Repository Structure

  • custom_logger/
    Contains custom logging utilities that provide consistent, structured logs throughout the codebase.

  • data/
    Holds input data files and model-generated results.

    • results_*.csv: Classification outputs for each model family (ollama, gemini, openai).
    • sampled_animals.csv: Lists the subset of animals and images selected for evaluation.
  • image_classification/
    Contains core logic for performing image classification using various models, handling prompts, and evaluating outputs.

  • notebooks/
    Jupyter notebooks outlining each stage of the workflow:

    1. Data Gathering & Sampling: Selecting a subset of animal images.
    2. Image Classification: Running images through all models.
    3. Data Normalization: Cleaning and standardizing outputs.
    4. Model Evaluation: Computing metrics, plotting confusion matrices, and analyzing results.
  • utilities/
    Provides helper scripts, constants, and command-line utilities (that simplify repetitive tasks and support the main codebase.

  • classify.py
    A script to run classification across various models, generating CSV results.

  • .env & Configuration Files:
    May store environment variables or keys required to access closed-source models.

  • README.md (this file):
    A high-level overview of the entire project, guiding users through setup and usage.


Getting Started

Prerequisites:

  • Python 3.10+
  • A virtual environment (recommended)
  • Required packages listed in requirements.txt (if provided).

Installation Steps:

  1. Clone the repository:
    git clone https://github.com/di37/multimodal-image-classification.git
  2. Change into the project directory:
    cd multimodal-image-classification
  3. Set up a virtual environment and install dependencies:
    conda create -n image_classification python=3.10
    conda activate image_classification
    pip install -r requirements.txt
  4. Add any necessary API keys or model credentials to your .env file.

Usage

  1. Data Preparation:
    Use 01_Data_Gathering_And_Sampling.ipynb in notebooks/ to generate sampled_animals.csv.

  2. Classification:
    Run the classification script to process all images:

    python classify.py

    This will invoke all models (open-source and closed-source) and store results in the data/ directory.

  3. Normalization:
    Use 03_Data_Normalization_of_Outputs.ipynb to clean and standardize outputs from models that require it (e.g., Ollama models).

  4. Evaluation:
    Finally, run 04_Models_Evaluation.ipynb to compute metrics, generate confusion matrices, compare inference times, and produce a comprehensive report of each model’s performance.

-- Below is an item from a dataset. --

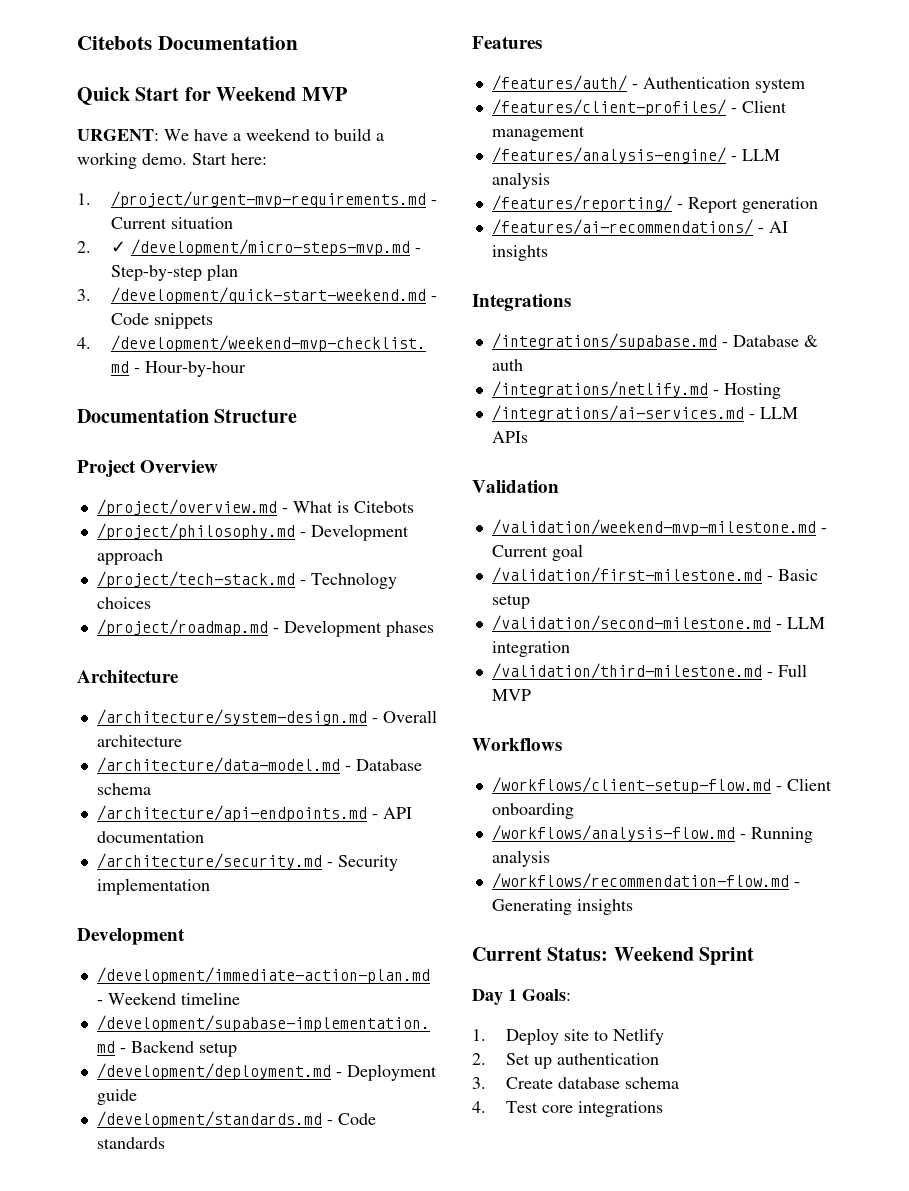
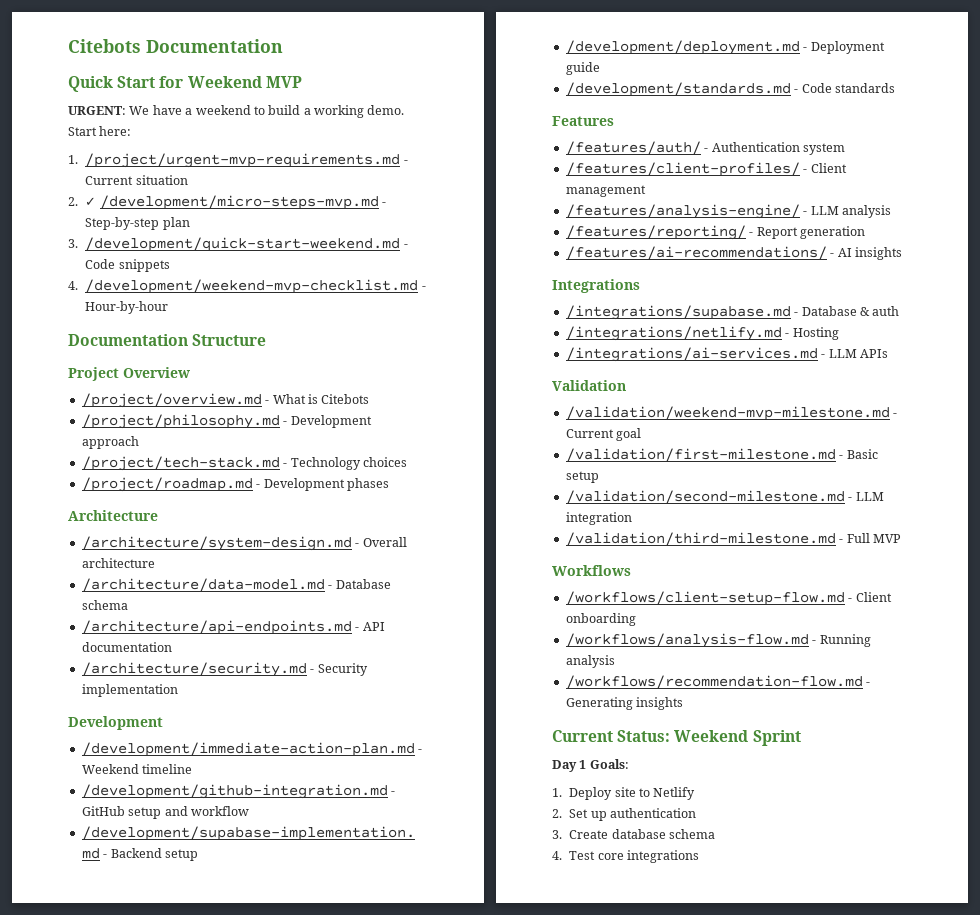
+ /development/github-integration.md - GitHub setup and workflow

Results and Interpretation

  • Performance Metrics:
    The evaluation notebooks summarize accuracy, precision, recall, and F1. Additional charts (e.g., confusion matrices, bar plots) are generated to visualize each model’s strengths and weaknesses.

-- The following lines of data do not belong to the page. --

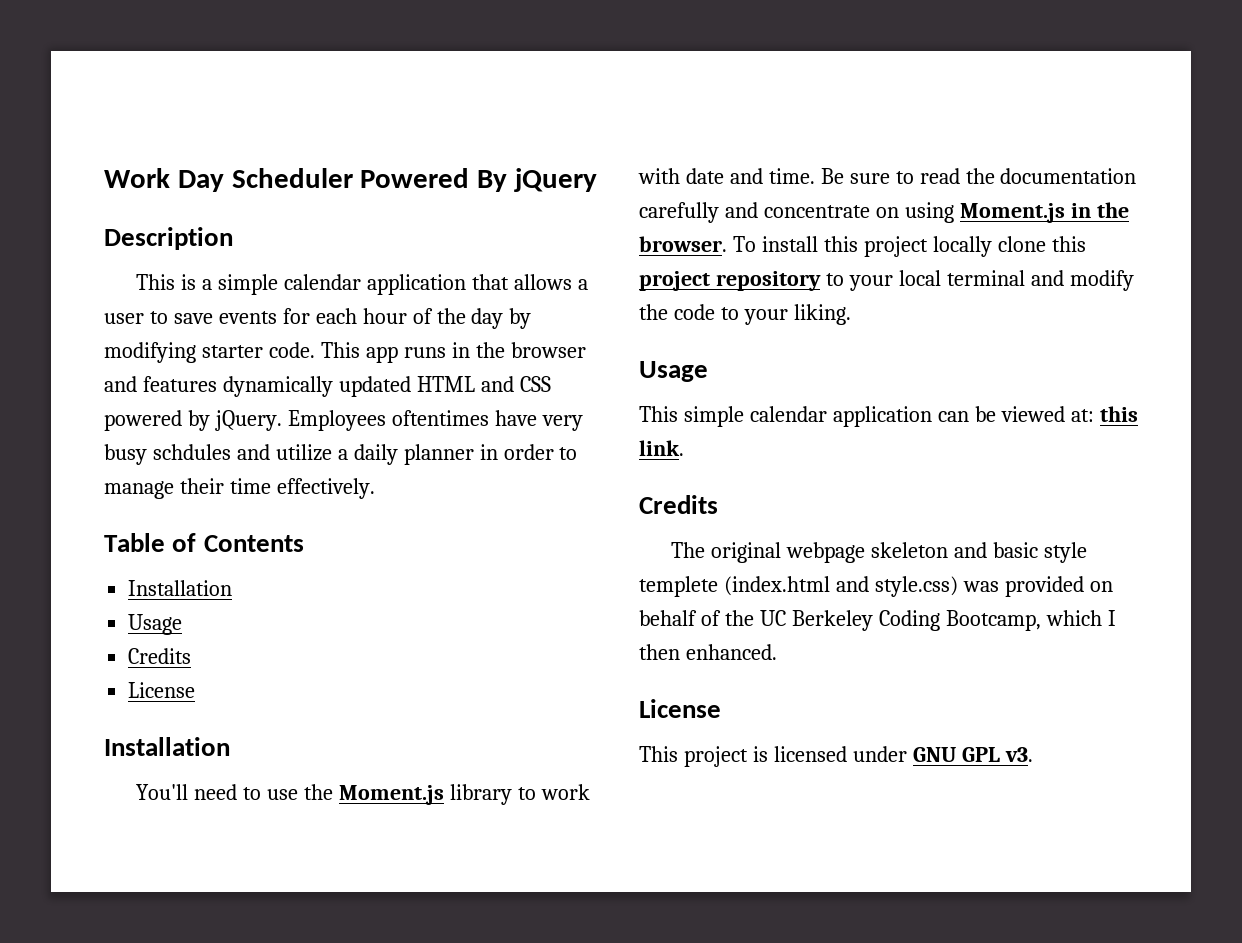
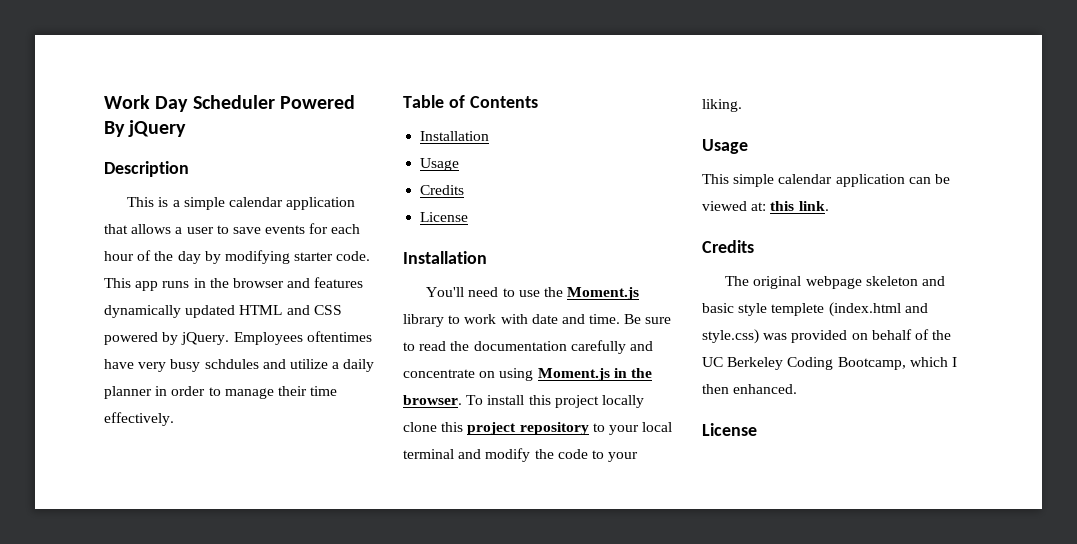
- This project is licensed under GNU GPL v3.

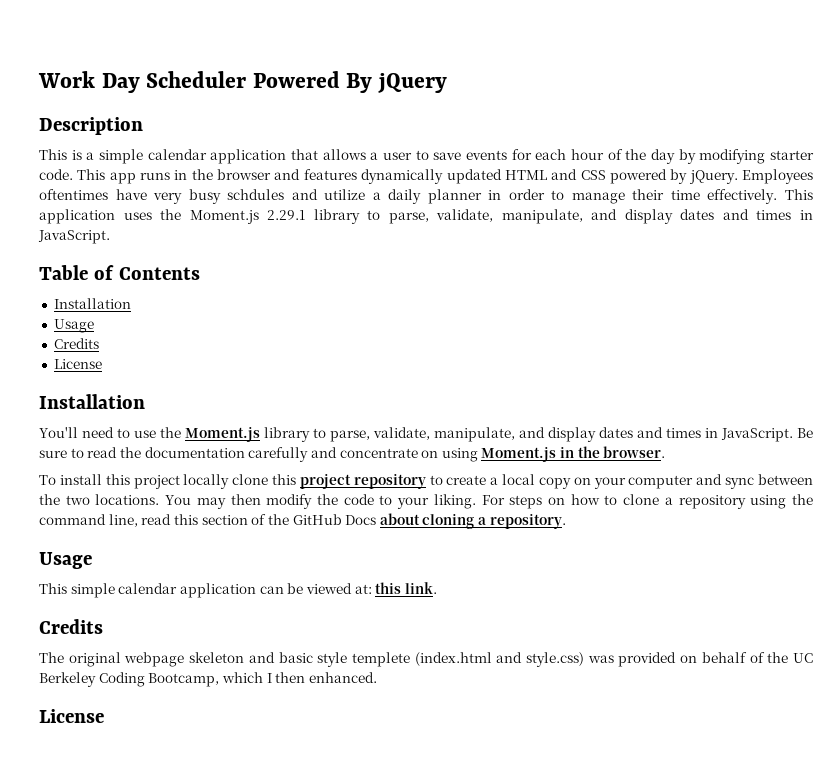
+ This application uses the Moment.js 2.29.1 library to parse, validate, manipulate, and display dates and times in JavaScript.
- You'll need to use the Moment.js library to work with date and time.
+ You'll need to use the Moment.js library to parse, validate, manipulate, and display dates and times in JavaScript.
- Be sure to read the documentation carefully and concentrate on using Moment.js in the browser. To install this project locally clone this project repository to your local terminal and modify the code to your liking.
+ Be sure to read the documentation carefully and concentrate on using Moment.js in the browser.
+ To install this project locally clone this project repository to create a local copy on your computer and sync between the two locations. You may then modify the code to your liking. For steps on how to clone a repository using the command line, read this section of the GitHub Docs about cloning a repository.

  • Impact of Normalization:
    By comparing pre- and post-normalization results for open source models, users can see how minor formatting issues influenced initial metrics, uncovering the true capability of open-source models.

  • Trade-Offs:
    Closed-source models may yield perfect results but at higher latency and possibly less flexibility. Open-source models run locally and faster but may need some refinement and prompt tuning.

Please read the article for in-depth analysis.


Contributing

Contributions are welcome. Please open an issue or submit a pull request if you have improvements, bug fixes, or new features to propose.


Acknowledgments

  • Data: Sourced from Kaggle’s animal images dataset.
  • Models:
    • Open-Source: LlaVa variants, Llama models and minicpm-v
    • Closed-Source: Gemini, GPT-4o, etc.
  • Community: Thanks to the open-source community and model developers for providing the tools and resources enabling this project.

This README provides a roadmap for anyone looking to understand, reproduce, or build upon the project.